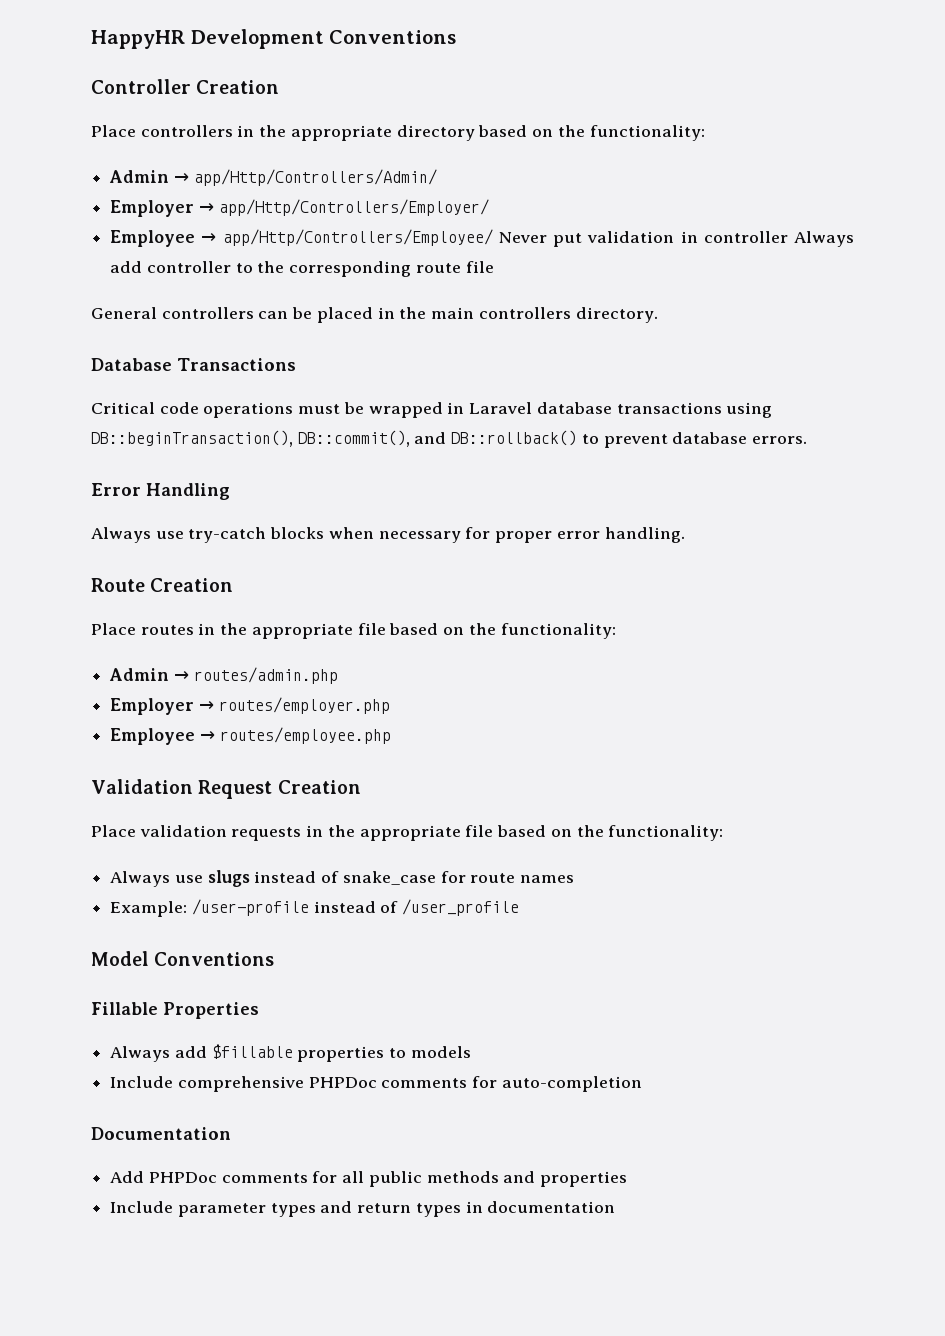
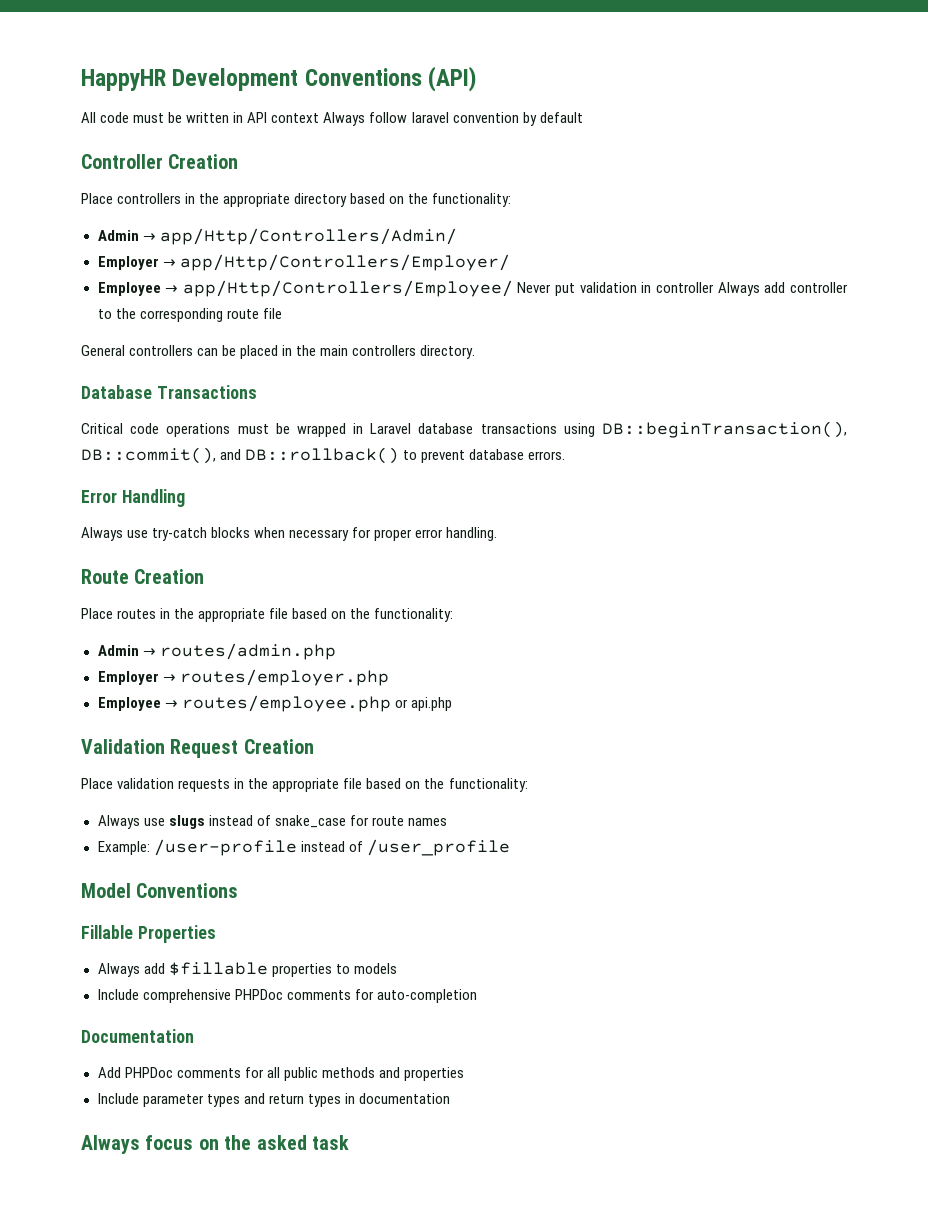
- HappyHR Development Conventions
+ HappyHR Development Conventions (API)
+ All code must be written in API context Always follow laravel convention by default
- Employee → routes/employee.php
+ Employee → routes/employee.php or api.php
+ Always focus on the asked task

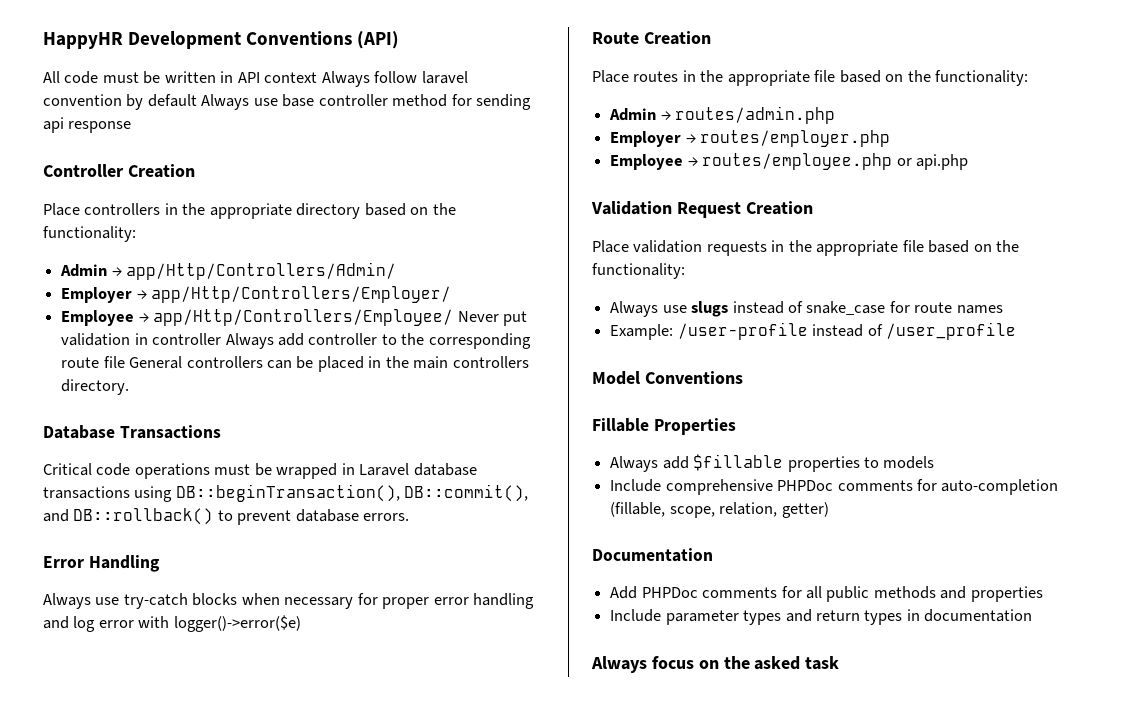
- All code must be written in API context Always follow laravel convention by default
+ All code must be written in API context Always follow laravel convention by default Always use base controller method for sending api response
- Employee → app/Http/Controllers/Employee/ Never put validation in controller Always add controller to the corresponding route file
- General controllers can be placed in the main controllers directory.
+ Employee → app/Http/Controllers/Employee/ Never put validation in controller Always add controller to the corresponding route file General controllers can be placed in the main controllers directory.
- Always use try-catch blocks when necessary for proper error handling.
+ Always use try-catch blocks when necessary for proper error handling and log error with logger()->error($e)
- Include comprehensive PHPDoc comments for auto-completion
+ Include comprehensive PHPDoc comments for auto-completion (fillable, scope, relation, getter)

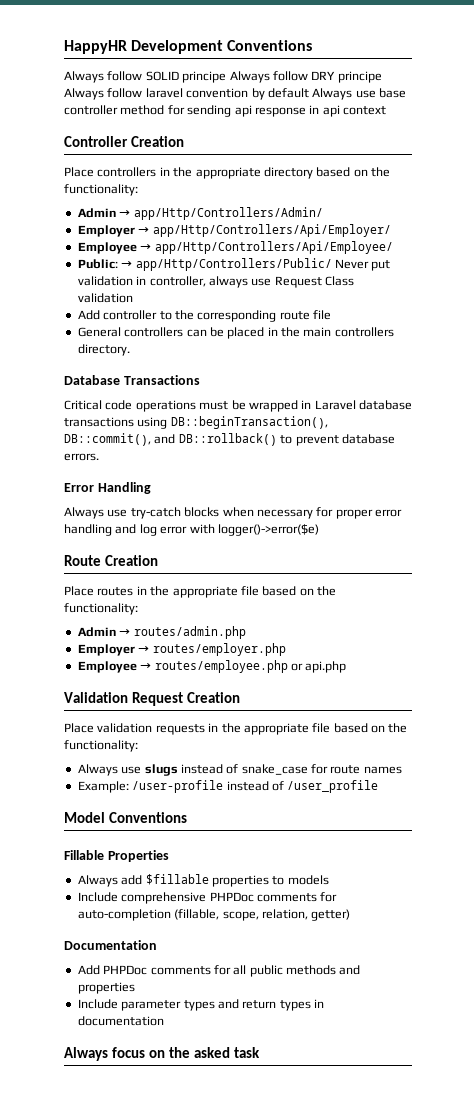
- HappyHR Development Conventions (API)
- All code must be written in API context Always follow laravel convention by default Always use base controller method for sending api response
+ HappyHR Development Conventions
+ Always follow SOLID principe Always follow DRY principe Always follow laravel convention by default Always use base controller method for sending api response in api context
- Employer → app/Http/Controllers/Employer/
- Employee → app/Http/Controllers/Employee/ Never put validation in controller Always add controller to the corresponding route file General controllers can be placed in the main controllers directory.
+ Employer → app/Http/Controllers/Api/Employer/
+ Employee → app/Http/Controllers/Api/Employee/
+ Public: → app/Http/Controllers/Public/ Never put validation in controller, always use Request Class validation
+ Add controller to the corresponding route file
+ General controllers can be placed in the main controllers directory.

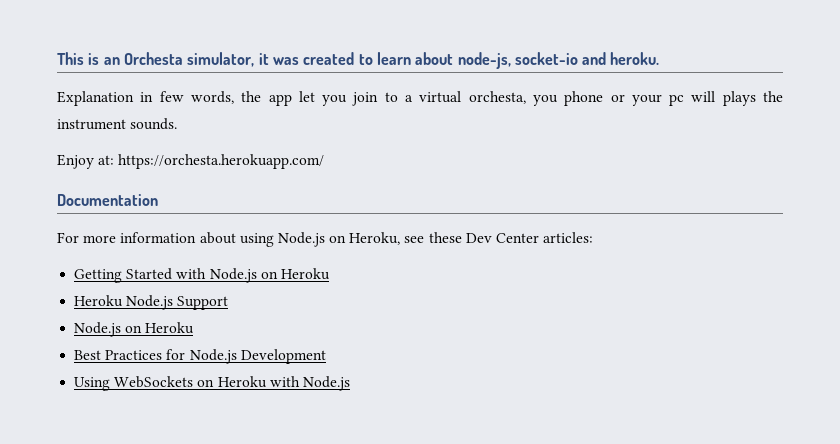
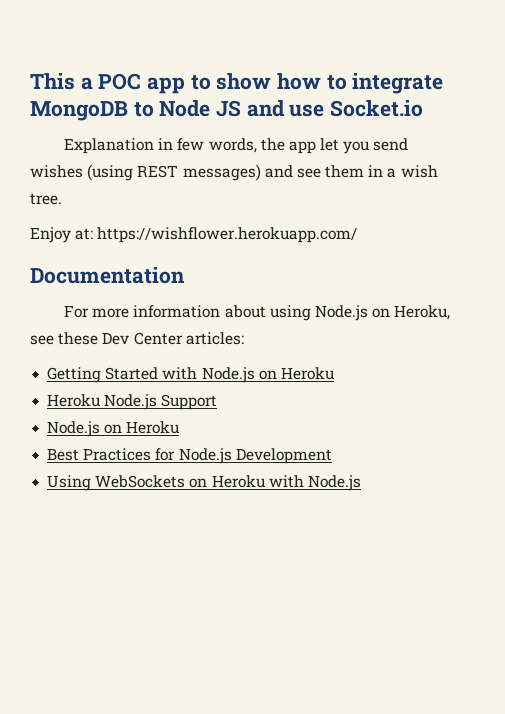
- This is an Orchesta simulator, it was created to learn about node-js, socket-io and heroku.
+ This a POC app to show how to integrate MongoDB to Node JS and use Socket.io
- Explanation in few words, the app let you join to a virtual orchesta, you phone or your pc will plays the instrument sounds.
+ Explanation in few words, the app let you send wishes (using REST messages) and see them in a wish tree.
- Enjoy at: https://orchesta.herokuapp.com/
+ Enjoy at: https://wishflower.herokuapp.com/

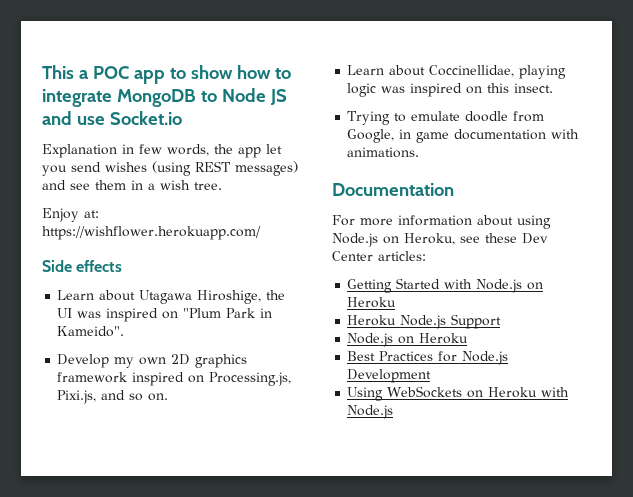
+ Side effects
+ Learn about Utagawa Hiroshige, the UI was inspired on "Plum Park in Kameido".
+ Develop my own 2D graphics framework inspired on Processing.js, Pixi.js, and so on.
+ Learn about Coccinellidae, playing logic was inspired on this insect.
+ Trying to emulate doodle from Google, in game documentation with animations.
────────────────────
What needs to be done
Write out exactly the final stretch of the records: the line containing "on this insect." and every line after it, through the last, and nothing else.

Your response
+ Learn about Coccinellidae, playing logic was inspired on this insect.
+ Trying to emulate doodle from Google, in game documentation with animations.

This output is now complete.